━━ TASK DATA ━━

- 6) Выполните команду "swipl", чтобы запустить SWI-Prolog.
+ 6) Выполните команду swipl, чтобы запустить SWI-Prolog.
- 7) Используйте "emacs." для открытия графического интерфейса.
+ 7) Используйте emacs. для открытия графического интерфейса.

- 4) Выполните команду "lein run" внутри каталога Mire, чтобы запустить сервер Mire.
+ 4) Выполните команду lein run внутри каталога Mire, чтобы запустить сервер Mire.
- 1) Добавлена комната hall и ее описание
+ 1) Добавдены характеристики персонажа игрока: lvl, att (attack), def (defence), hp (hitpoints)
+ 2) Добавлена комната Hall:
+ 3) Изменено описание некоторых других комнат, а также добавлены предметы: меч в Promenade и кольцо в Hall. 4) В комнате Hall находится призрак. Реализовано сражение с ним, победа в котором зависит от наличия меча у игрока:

━━━
━━ TASK DATA ━━

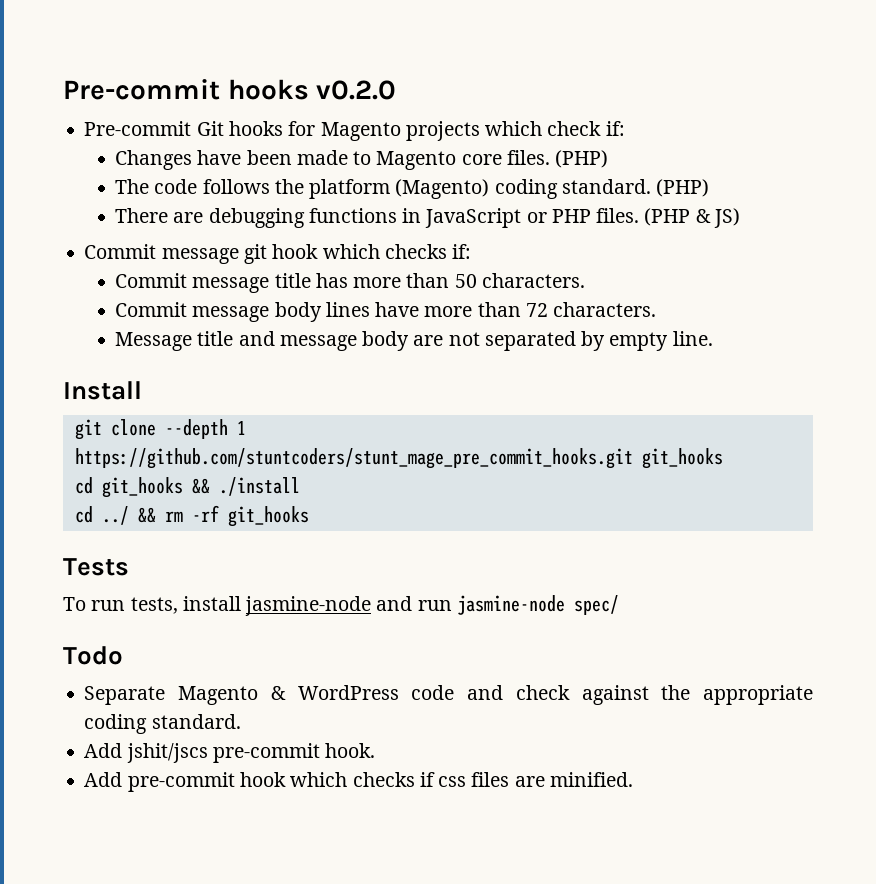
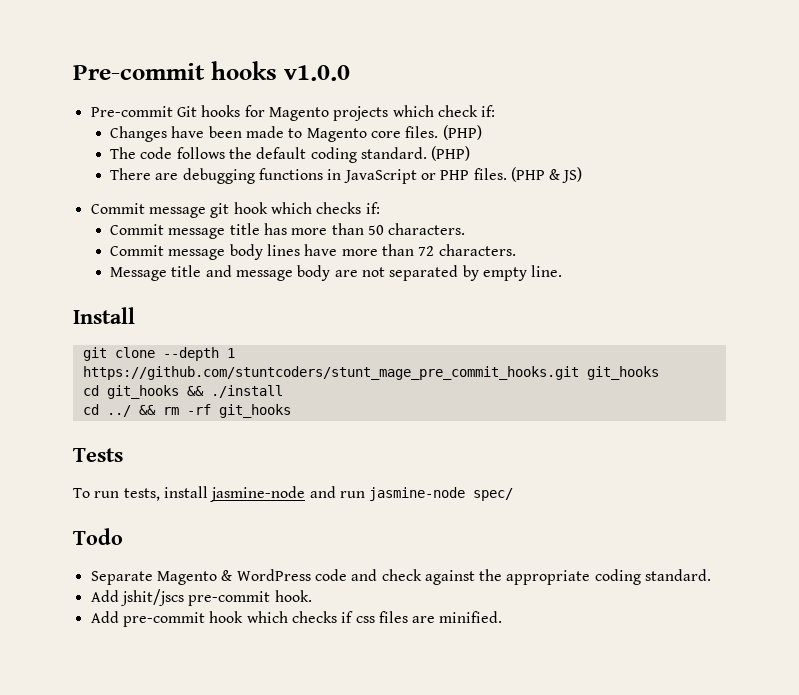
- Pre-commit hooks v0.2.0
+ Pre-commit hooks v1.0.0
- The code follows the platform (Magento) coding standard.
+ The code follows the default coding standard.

━━━

Every line above from the line with "2) Добавлена комната" to the line with "3) Изменено описание" is wanted, ends included; write them out exactly and add no other line.

+ 2) Добавлена комната Hall:
+ 3) Изменено описание некоторых других комнат, а также добавлены предметы: меч в Promenade и кольцо в Hall. 4) В комнате Hall находится призрак. Реализовано сражение с ним, победа в котором зависит от наличия меча у игрока:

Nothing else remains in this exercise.